Abstract:
A program for providing affordable housing. The program includes setting up an entity to initially own/build housing. The housing is sold to qualified buyers at a price below market value. The entity receives a preset payment at a later time to compensate for the reduced price. The buyers receive a greater portion of the equity than in previous programs.

Description:
RELATED APPLICATIONS  
       [0001]    This application relates to the subject matter of provisional patent application 60/319,125 filed on Feb. 26, 2002. 
     
    
     
       FIELD OF THE INVENTION  
         [0002]    This application relates to the field of affordable housing programs.  
         BACKGROUND OF THE INVENTION  
         [0003]    The issue of obtaining home ownership is one of critical importance. This is particularly critical in areas that are experiencing population growth. The increase in population growth drives up demand for housing, and often, the less affluent are unable to find affordable housing to purchase. This demand also affects rent payments thus further limiting the ability of the less affluent to save sufficient amounts for a down payment for housing as well.  

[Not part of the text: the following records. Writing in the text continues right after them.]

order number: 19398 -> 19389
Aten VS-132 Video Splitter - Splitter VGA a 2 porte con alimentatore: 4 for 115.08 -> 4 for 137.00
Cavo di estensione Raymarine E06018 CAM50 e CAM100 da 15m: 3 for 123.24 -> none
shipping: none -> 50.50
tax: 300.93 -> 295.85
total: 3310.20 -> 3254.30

           [0004]    There have been previous attempts at solving this problem. In some locales, developers may be required to “set aside” a certain number of units as “affordable housing”. These regulations tend to be opposed as limiting the market, that even these units may not be affordable, and does not help those unable to provide a down payment.  
           [0005]    Another approach is disclosed in U.S. Pat. No. 5,689,649, issued to Altman et al. That disclosed approach utilizes an accelerated payment schedule for the mortgage to reduce the time for repayment of the principal. It does not assist purchasers with the down payment or provide incentives for developers or other interested parties to provide initial equity for purchasers.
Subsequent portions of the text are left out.